= What to produce =
Both the line with "Integration Guide | Instructions for" and the line with "Directors on how to operate this machine." in the records below must appear in the output, along with every line between them, exactly and with nothing added.

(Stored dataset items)
┌────────
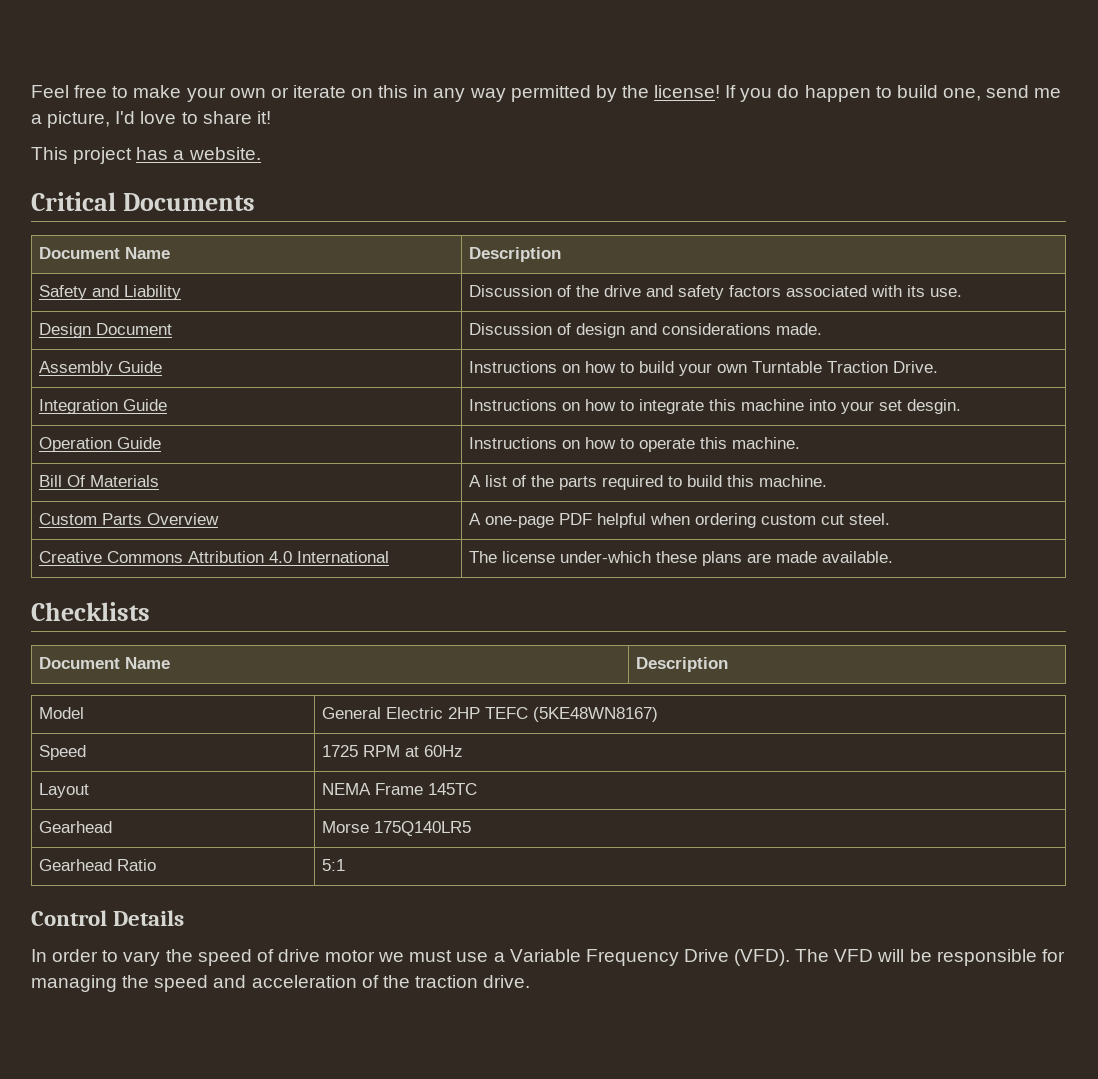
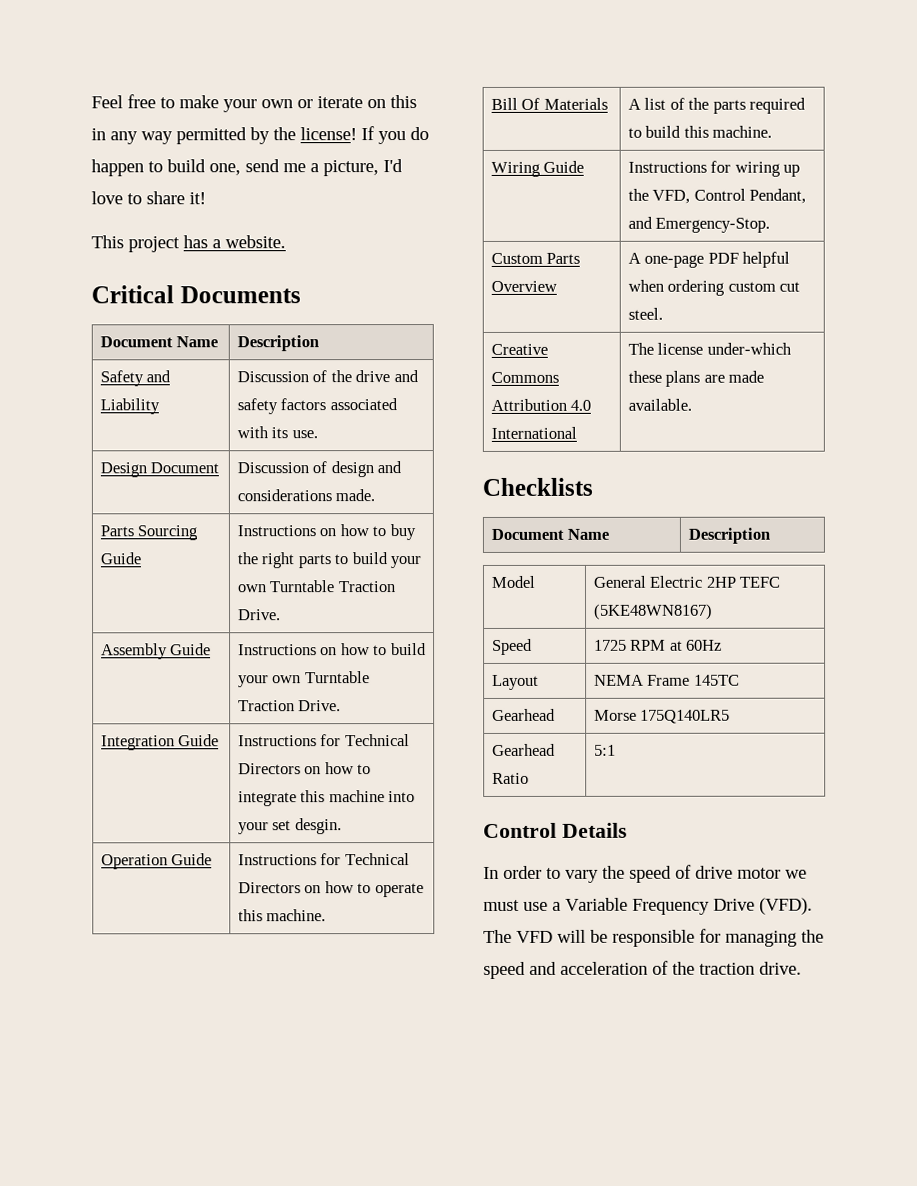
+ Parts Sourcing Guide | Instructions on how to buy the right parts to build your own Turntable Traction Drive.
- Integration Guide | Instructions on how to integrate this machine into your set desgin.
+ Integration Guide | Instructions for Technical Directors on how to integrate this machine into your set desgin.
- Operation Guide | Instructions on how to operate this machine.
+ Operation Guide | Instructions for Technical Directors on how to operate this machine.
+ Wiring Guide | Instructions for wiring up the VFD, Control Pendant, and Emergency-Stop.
└────────
┌────────
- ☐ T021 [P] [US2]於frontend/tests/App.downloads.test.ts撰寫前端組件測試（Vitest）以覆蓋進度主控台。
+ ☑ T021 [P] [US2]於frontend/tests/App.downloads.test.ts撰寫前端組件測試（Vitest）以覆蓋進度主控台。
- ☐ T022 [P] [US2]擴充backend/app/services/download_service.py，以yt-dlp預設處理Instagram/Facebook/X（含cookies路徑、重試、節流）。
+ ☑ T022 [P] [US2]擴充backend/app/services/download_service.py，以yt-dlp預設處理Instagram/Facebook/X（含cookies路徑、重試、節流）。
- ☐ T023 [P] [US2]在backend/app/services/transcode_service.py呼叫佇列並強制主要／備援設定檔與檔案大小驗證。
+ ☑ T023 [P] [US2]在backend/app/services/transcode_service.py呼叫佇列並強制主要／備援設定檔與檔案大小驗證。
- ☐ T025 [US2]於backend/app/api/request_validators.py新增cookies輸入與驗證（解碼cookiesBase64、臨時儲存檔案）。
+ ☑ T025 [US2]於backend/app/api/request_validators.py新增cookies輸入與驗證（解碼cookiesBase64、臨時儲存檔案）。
└────────
┌────────
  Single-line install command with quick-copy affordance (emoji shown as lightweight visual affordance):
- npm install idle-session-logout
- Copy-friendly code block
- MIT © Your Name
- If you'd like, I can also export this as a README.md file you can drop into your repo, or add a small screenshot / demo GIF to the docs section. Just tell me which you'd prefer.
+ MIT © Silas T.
└────────
= Task answer =
+ Integration Guide | Instructions for Technical Directors on how to integrate this machine into your set desgin.
- Operation Guide | Instructions on how to operate this machine.
+ Operation Guide | Instructions for Technical Directors on how to operate this machine.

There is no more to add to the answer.